The original, Archaic Period temple of Poseidon on the site, which was built of tufa, was probably destroyed in 480 BC by Persian troops during shahanshah Xerxes I's invasion of Greece (the second Greco-Persian War). Although there is no direct evidence for Sounion, Xerxes certainly had the temple of Athena, and everything else, on the Acropolis of Athens razed as punishment for the Athenians' defiance. After they defeated Xerxes in the naval Battle of Salamis, the Athenians placed an entire enemy trireme (warship with three banks of oars) at Sounion as a trophy dedicated to Poseidon.
The later temple at Sounion, whose columns still stand today, was probably built in ca. 440 BC. This was during the ascendancy of Athenian statesman Pericles, who also rebuilt the Parthenon in Athens.

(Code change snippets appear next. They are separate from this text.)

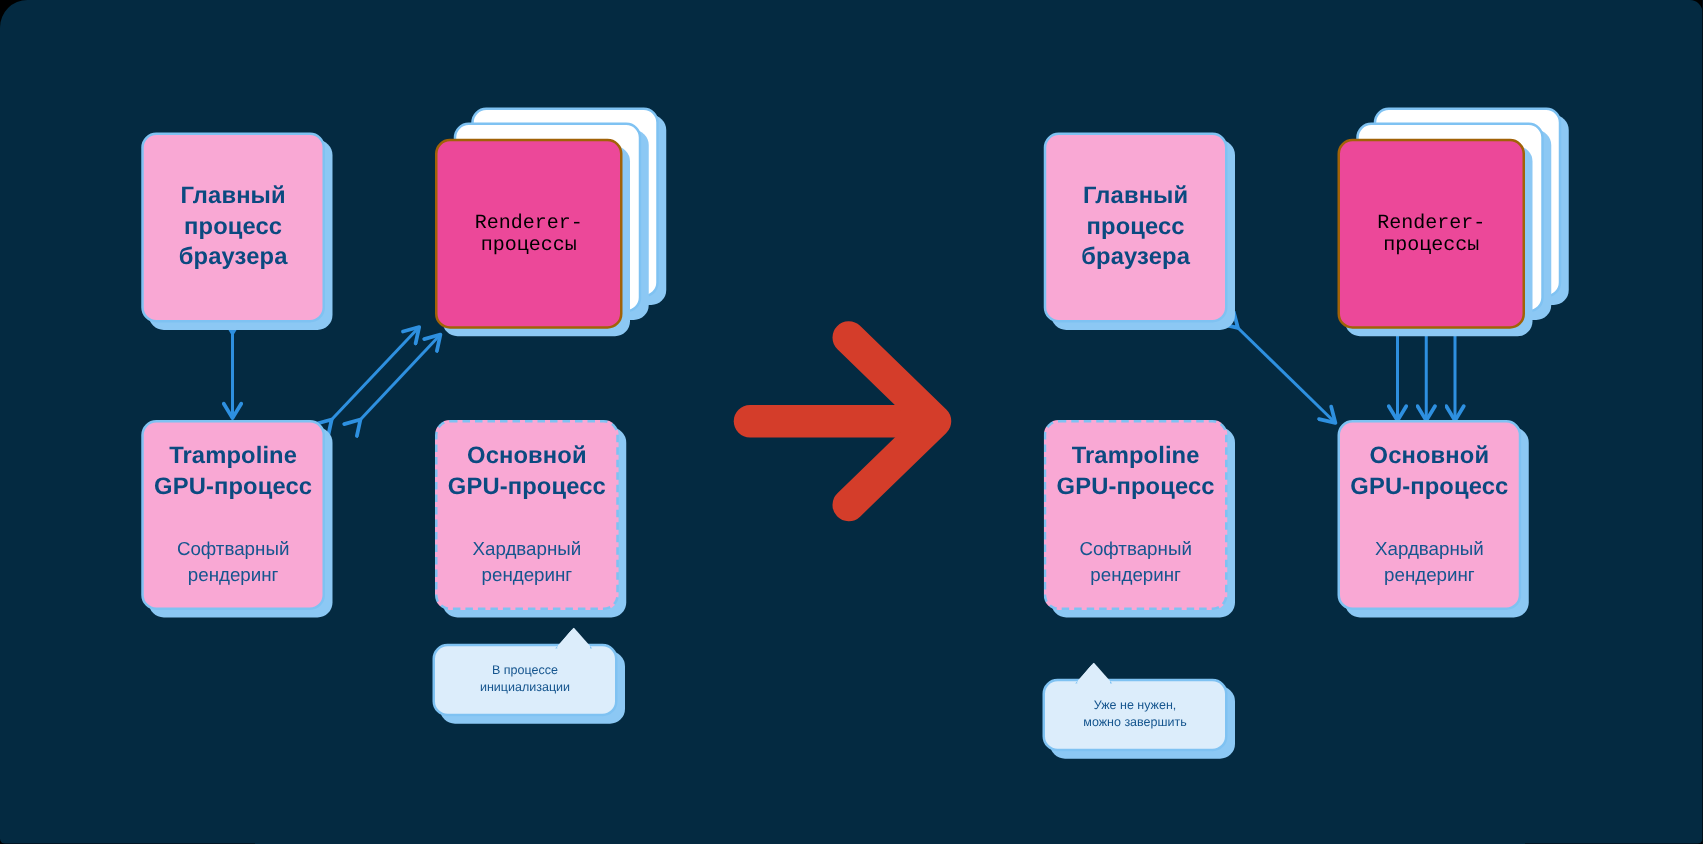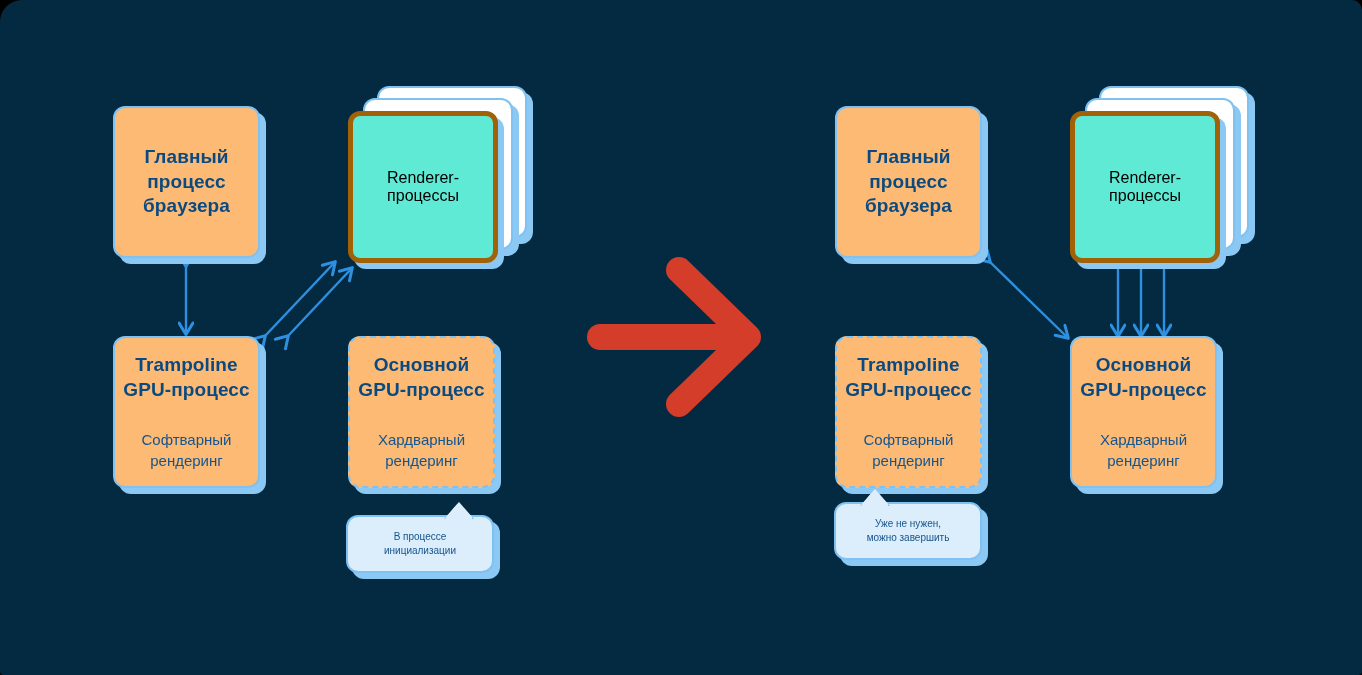--- a/index.html
+++ b/index.html
@@ -9,21 +9,21 @@
   #canvas{
     position:relative;width:1362px;height:675px;
     background:#042A41;
     border-radius:22px 10px 4px 4px;
     overflow:hidden;
   }
 
   
   .card{
     position:absolute;
-    background:#fdba74;
+    background:#f9a8d4;
     border:2px solid #7FC2F2;
     border-radius:12px;
     box-shadow:6px 6px 0 0 #8CC8F4;
     display:flex;flex-direction:column;
     align-items:center;justify-content:center;
     text-align:center;
     box-sizing:border-box;
   }
   .card.dashed{ border-style:dashed; border-width:2px; }
   .card .title{
@@ -37,25 +37,25 @@
 
   
   .stack{position:absolute;}
   .stack .sheet{
     position:absolute;background:#ffffff;
     border:2px solid #7FC2F2;border-radius:12px;
     box-shadow:6px 6px 0 0 #8CC8F4;
     box-sizing:border-box;
   }
   .stack .front{
-    position:absolute;left:0;background:#5eead4;
-    border:5px solid #a16207;border-radius:12px;
+    position:absolute;left:0;background:#ec4899;
+    border:2px solid #a16207;border-radius:12px;
     box-shadow:6px 6px 0 0 #8CC8F4;
     display:flex;align-items:center;justify-content:center;
-    text-align:center;box-sizing:border-box;
+    text-align:center;box-sizing:border-box;font-family:Liberation Mono, monospace;
   }
 
   
   .callout{
     position:absolute;
     background:#DCEDFB;
     border:2px solid #7FC2F2;
     border-radius:12px;
     box-shadow:6px 6px 0 0 #8CC8F4;
     display:flex;align-items:center;justify-content:center;
@@ -148,18 +148,18 @@
   <div class="card dashed" style="left:835px;top:336px;width:147px;height:152px;">
     <div class="title">Trampoline<br>GPU-процесс</div>
     <div class="sub">Софтварный<br>рендеринг</div>
   </div>
 
   <div class="card" style="left:1070px;top:336px;width:147px;height:152px;">
     <div class="title">Основной<br>GPU-процесс</div>
     <div class="sub">Хардварный<br>рендеринг</div>
   </div>
 
-  <div class="callout" style="left:834px;top:502px;width:148px;height:58px;">
+  <div class="callout" style="left:834px;top:543px;width:148px;height:58px;">
     <div class="tail" style="left:24px;"></div>
     <div>Уже не нужен,<br>можно завершить</div>
   </div>
 
 </div>
 
 </body></html>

In 413 BC, during the Peloponnesian War against the Spartans, the Athenians fortified the site with a wall and towers, to prevent it from falling into Spartan hands. This would have threatened Athens' seaborne grain supply route from Euboea. Athens' supply situation had become critical, since the city's land supply - lines had been cut by the Spartan fortification of Deceleia, in north Attica. However, not long after, the Sounion fortress was seized from the Athenians by a force of rebel slaves from the nearby silver mines of Laurium.